**TASK DIRECTIONS**.
Look through the records that follow. Copy every line containing the word "proposal".

━━━ DATA SUPPLIED ━━━

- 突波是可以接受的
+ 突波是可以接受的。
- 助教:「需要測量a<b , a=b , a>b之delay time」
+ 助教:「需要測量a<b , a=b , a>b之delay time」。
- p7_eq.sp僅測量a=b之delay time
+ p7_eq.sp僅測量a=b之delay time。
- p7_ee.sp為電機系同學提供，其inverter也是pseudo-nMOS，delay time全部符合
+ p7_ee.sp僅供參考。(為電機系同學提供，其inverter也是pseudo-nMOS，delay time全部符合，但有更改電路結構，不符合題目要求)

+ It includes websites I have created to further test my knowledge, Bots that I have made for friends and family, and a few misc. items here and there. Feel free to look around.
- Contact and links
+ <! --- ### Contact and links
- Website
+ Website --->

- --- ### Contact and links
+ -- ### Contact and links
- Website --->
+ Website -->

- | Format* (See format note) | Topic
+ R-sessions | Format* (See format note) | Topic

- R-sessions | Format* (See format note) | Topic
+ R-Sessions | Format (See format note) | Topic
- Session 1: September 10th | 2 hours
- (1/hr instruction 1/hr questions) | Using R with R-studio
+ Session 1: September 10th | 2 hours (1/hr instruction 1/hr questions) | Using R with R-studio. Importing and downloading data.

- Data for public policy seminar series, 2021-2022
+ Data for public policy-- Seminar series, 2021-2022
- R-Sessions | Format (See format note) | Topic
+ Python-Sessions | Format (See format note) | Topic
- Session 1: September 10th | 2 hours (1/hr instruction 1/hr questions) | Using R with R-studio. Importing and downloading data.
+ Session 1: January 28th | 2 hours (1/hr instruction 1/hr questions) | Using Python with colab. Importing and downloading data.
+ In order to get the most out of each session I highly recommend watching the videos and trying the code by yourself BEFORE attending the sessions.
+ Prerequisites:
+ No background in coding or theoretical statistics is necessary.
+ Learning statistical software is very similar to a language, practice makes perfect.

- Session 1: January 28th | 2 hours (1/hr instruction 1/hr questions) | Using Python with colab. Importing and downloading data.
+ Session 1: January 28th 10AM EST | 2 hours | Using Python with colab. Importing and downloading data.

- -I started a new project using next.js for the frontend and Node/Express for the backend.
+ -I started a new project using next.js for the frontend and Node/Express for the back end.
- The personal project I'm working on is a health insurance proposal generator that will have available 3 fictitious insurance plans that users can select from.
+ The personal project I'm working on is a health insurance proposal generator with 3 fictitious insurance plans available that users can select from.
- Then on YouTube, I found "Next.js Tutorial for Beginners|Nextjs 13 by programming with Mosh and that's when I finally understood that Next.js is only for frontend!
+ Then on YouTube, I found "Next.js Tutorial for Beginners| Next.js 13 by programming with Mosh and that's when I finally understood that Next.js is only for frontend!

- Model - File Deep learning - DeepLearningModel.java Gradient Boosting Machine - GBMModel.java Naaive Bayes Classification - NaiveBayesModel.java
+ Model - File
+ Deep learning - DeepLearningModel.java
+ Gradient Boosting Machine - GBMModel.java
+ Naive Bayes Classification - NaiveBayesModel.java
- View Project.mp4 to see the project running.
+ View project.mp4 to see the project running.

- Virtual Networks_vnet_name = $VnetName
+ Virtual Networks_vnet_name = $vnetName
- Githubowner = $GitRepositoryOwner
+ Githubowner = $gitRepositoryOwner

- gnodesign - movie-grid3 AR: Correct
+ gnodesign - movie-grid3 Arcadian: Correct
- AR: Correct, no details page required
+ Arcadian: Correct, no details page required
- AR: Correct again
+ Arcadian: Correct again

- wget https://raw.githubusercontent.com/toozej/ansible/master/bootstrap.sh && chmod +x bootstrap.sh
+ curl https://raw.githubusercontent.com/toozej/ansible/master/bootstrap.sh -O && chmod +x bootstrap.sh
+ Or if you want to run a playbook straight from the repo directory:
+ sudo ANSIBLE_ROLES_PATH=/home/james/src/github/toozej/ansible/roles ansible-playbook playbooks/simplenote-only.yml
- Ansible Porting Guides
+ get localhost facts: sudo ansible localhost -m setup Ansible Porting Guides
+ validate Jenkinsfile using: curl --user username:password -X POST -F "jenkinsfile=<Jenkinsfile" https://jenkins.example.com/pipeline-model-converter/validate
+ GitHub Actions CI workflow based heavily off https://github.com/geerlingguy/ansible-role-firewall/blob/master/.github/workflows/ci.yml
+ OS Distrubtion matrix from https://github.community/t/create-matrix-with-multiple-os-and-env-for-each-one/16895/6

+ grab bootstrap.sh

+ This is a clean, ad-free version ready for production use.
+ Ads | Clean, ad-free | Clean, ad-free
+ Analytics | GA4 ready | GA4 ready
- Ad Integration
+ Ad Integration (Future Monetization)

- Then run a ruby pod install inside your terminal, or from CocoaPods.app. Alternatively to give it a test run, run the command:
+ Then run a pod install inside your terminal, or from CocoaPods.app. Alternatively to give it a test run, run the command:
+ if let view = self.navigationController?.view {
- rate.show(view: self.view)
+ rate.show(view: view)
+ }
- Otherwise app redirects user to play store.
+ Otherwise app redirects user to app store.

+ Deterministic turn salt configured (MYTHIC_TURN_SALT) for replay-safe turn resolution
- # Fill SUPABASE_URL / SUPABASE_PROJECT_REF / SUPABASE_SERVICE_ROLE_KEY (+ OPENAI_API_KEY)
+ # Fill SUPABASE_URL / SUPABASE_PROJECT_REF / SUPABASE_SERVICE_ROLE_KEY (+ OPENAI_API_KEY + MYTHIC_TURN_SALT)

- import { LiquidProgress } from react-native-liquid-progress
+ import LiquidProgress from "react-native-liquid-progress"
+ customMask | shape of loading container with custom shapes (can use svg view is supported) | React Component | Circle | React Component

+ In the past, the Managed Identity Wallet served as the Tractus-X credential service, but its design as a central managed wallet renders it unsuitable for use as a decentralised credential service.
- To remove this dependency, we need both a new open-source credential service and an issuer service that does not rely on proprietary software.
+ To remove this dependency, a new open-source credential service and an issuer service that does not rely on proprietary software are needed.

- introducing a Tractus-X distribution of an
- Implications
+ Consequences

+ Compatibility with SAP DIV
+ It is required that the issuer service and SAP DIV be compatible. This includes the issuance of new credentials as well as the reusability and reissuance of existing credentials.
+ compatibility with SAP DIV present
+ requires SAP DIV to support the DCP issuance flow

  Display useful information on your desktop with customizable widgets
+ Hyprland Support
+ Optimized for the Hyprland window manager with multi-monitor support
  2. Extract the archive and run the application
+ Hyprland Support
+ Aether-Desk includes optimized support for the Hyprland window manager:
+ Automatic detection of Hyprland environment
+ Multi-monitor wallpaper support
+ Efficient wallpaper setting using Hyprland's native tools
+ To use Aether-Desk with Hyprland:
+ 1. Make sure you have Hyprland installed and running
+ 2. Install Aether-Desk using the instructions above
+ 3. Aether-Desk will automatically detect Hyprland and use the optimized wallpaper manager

━━━

**THE COMPLETED TASK**.
- The personal project I'm working on is a health insurance proposal generator that will have available 3 fictitious insurance plans that users can select from.
+ The personal project I'm working on is a health insurance proposal generator with 3 fictitious insurance plans available that users can select from.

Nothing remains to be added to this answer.